Probing Azimuthal Alignment in Heavy-Ion Collisions: Clusterization Effects

TL;DR

This study tackles the azimuthal alignment observed in cosmic-ray events by testing whether clustering of secondary particles and event-by-event momentum conservation can induce similar alignment patterns in heavy-ion collisions. Using HYDJET++ to simulate Pb+Pb collisions at $\sqrt{s}=5.02$ TeV, the authors implement a clustering procedure for secondary particles on the emulsion plane and analyze the alignment via the parameter $\lambda_N$ and the degree of alignment $P_N$, while also imposing a residual $p_T$ constraint $|\sum \mathbf{p}_T|<\Delta$ to model momentum conservation. They find that clustering alone is insufficient to reproduce the observed alignment, highlighting the importance of angular correlations and the selection procedure; incorporating the transverse-momentum disbalance enhances $P_N$—especially in the $\Delta\in[0,1]$ GeV range and for certain cluster sizes—bringing qualitative agreement with the Pamir data. The results underscore a significant interplay between local geometric clustering and event-by-event momentum conservation in shaping azimuthal correlations, offering a non-dynamical mechanism to explain alignment-like patterns and informing analyses of non-flow effects in heavy-ion collisions. Overall, the work suggests that azimuthal alignment can emerge from kinematic constraints and clustering in high-multiplicity environments, supplementing the standard flow framework and providing a benchmark for interpreting azimuthal correlations in cosmic-ray and collider contexts.

Abstract

The influence of kinematic constraints and event selection on the emergence of the alignment phenomenon observed in cosmic-ray experiments is studied within the HYDJET++ model. It is demonstrated that the high degree of alignment, previously identified for realistic values of the transverse momentum disbalance of the most energetic particles, is also observed at the level of the most energetic clusters. In high-multiplicity events, the clustering procedure plays a crucial role in resolving individual particle groups on the detection plane, allowing a more accurate characterization of alignment patterns. These results highlight the combined effects of cluster formation and momentum conservation in shaping the observed azimuthal correlations.

Figures (8)

• Figure 1: Kinematics and scheme of the analyzed events in the context of Pamir experiment.

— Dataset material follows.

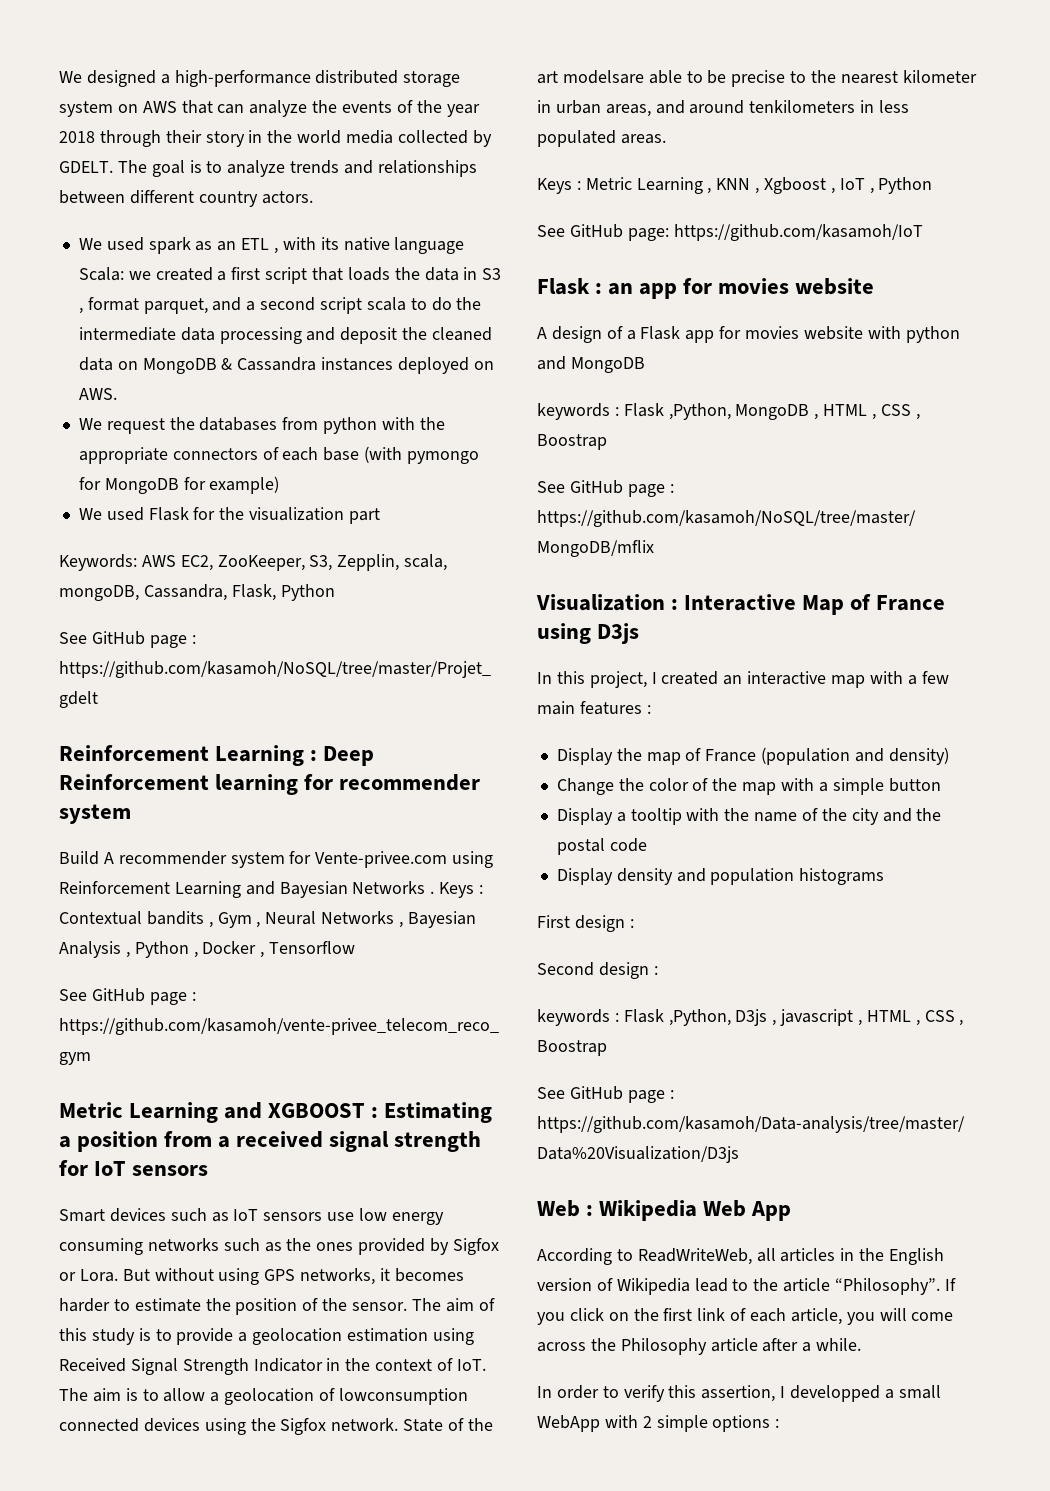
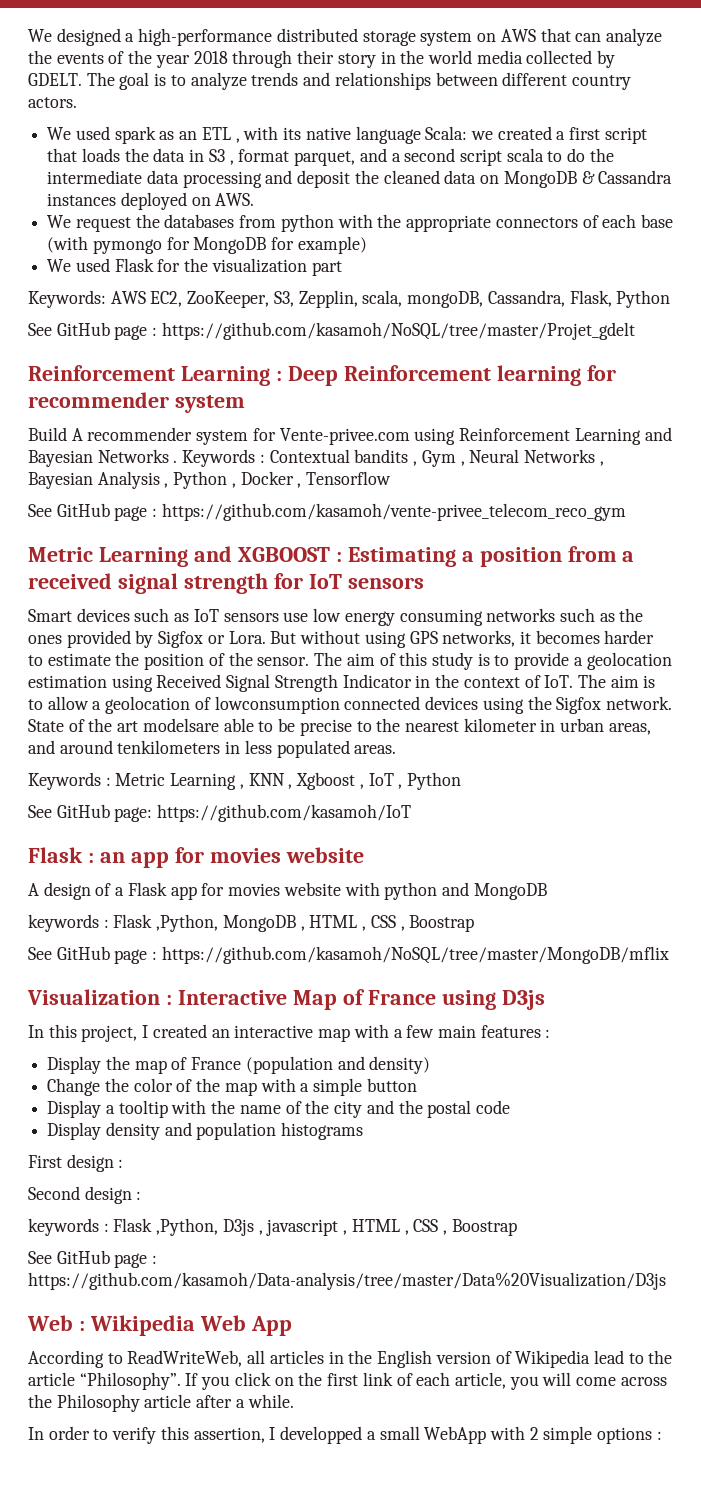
- Keys : Contextual bandits , Gym , Neural Networks , Bayesian Analysis , Python , Docker , Tensorflow
+ Keywords : Contextual bandits , Gym , Neural Networks , Bayesian Analysis , Python , Docker , Tensorflow
- Keys : Metric Learning , KNN , Xgboost , IoT , Python
+ Keywords : Metric Learning , KNN , Xgboost , IoT , Python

Region I represents the Earth’s atmosphere, where incoming cosmic-ray protons generate cascades of hadrons and photons whose alignment properties are studied. Region II corresponds to the emulsion film plane. In this region, $p_i$ stands for the momentum of a registered particle (or cluster), $r_i$ denotes its position on the film, $\phi_i$ is the azimuthal angle, and $h$ indicates the height above the emulsion chamber at which the particle was produced.
• Figure 2: (a) Schematic illustration of a non-central collision of two nuclei in the $xyz$–plane; $\phi$ denotes the azimuthal angle of the outgoing secondary particles. (b) Illustration of three clusters in the azimuthal plane used to study the alignment effect. The angles $\phi_1 = 0$, $\phi_2$, and $\phi_3$ correspond to the azimuthal positions of clusters 1, 2, and 3, respectively. The quantities $\varphi_{123}$, $\varphi_{213}$, and $\varphi_{312}$ represent the angles between the vectors connecting the clusters and are used in the alignment calculation (see Eq. \ref{['eq:lambda']}).
• Figure 3: The degree of alignment $P_3, P_4, P_5$ for the three, four, five clusters as a function of the disbalance $\Delta$ at the different values of the resolution parameter $r_{\rm res}=0.5,1,2,5$ mm. Centrality class $c=0-5 \%$.
• Figure 4: The degree of alignment $P_3, P_4, P_5$ for the three, four, five clusters as a function of the disbalance $\Delta$ at the different values of the resolution parameter $r_{\rm res}=0.5,1,2,5$ mm. Centrality class $c=40-75 \%$.
• Figure 5: The degree of alignment $P_3, P_4, P_5$ for the three, four, five clusters as a function of the disbalance $\Delta$ at the different values of the resolution parameter $r_{\rm res}=0.5,1,2,5$ mm. Centrality class $c=0-75 \%$.